- Relator(a)
- Ministro João Otávio de Noronha
- Órgão julgador
- Quinta Turma
- Data do julgamento
- 01/12/2020
- Data de publicação
- 07/12/2020
STJ – Acórdão, Rel. Ministro João Otávio de Noronha, Quinta Turma, j. 01/12/2020, p. 07/12/2020
AGRAVO REGIMENTAL NO HABEAS CORPUS. CRIME DE FURTO QUALIFICADO. ROMPIMENTO DE OBSTÁCULO. REINCIDÊNCIA DO RÉU. PRINCÍPIO DA INSIGNIFICÂNCIA. INAPLICABILIDADE. REGIME PRISIONAL SEMIABERTO. DECISÃO MANTIDA. 1. A aplicação do princípio da insignificância, segundo a orientação do Supremo Tribunal Federal, demanda a verificação da lesividade mínima da conduta, apta a torná-la atípica, considerando-se: a) a mínima ofensividade da conduta do agente; b) a inexistência de periculosidade social na ação; c) o reduzido grau de reprovabilidade do comportamento; e d) a inexpressividade da lesão jurídica provocada.

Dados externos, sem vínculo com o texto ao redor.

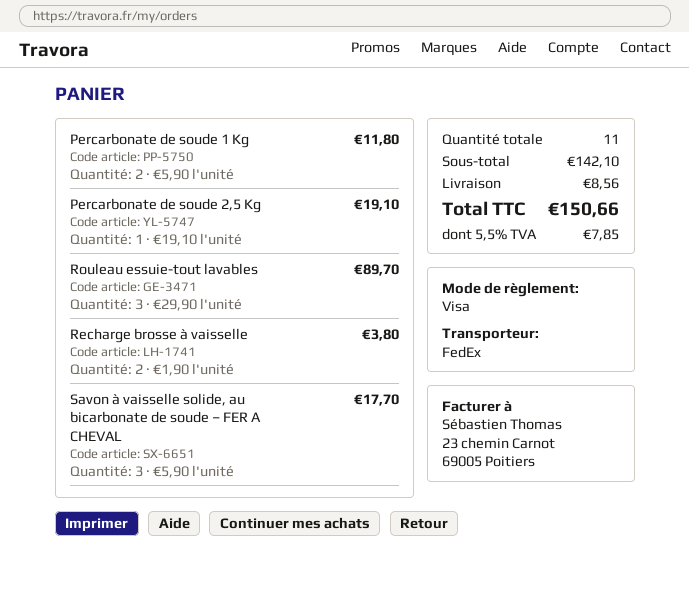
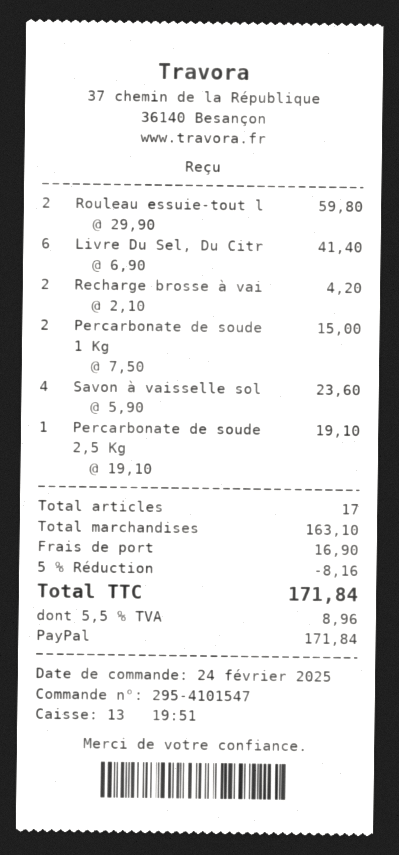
payment method: Visa -> PayPal
Percarbonate de soude 1 Kg: 2 x 5.90 = 11.80 -> 2 x 7.50 = 15.00
Rouleau essuie-tout lavables: 3 x 29.90 = 89.70 -> 2 x 29.90 = 59.80
Recharge brosse à vaisselle: 2 x 1.90 = 3.80 -> 2 x 2.10 = 4.20
Savon à vaisselle solide, au bicarbonate de soude – FER A CHEVAL: 3 x 5.90 = 17.70 -> 4 x 5.90 = 23.60
Livre Du Sel, Du Citr: none -> 6 x 6.90 = 41.40
total quantity: 11 -> 17
subtotal: 142.10 -> 163.10
discount: none -> 5% = 8.16
shipping: 8.56 -> 16.90
tax: 5.5% = 7.85 -> 5.5% = 8.96
total: 150.66 -> 171.84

O Direito Penal não deve ocupar-se de condutas que, diante do desvalor do resultado produzido, não representem prejuízo relevante para o titular do bem jurídico tutelado ou para a integridade da própria ordem social. 2. A reincidência do réu evidencia acentuada reprovabilidade de comportamento, situação incompatível com a aplicação do princípio da insignificância. 3. A prática do delito de furto qualificado mediante arrombamento ou rompimento de obstáculo inviabiliza a aplicação do princípio da insignificância. 4. Na hipótese em que a pena tenha sido fixada em patamar inferior a 4 anos, a reincidência justifica a imposição d o regime imediatamente mais gravoso para o cumprimento da pena. 5. Mantém-se a decisão agravada cujos fundamentos estão em conformidade com o entendimento do STJ sobre a matéria suscitada. 6. Agravo regimental desprovido. (AgRg no HC n. 600.596/SC, relator Ministro João Otávio de Noronha, Quinta Turma, julgado em 1/12/2020, DJe de 7/12/2020.)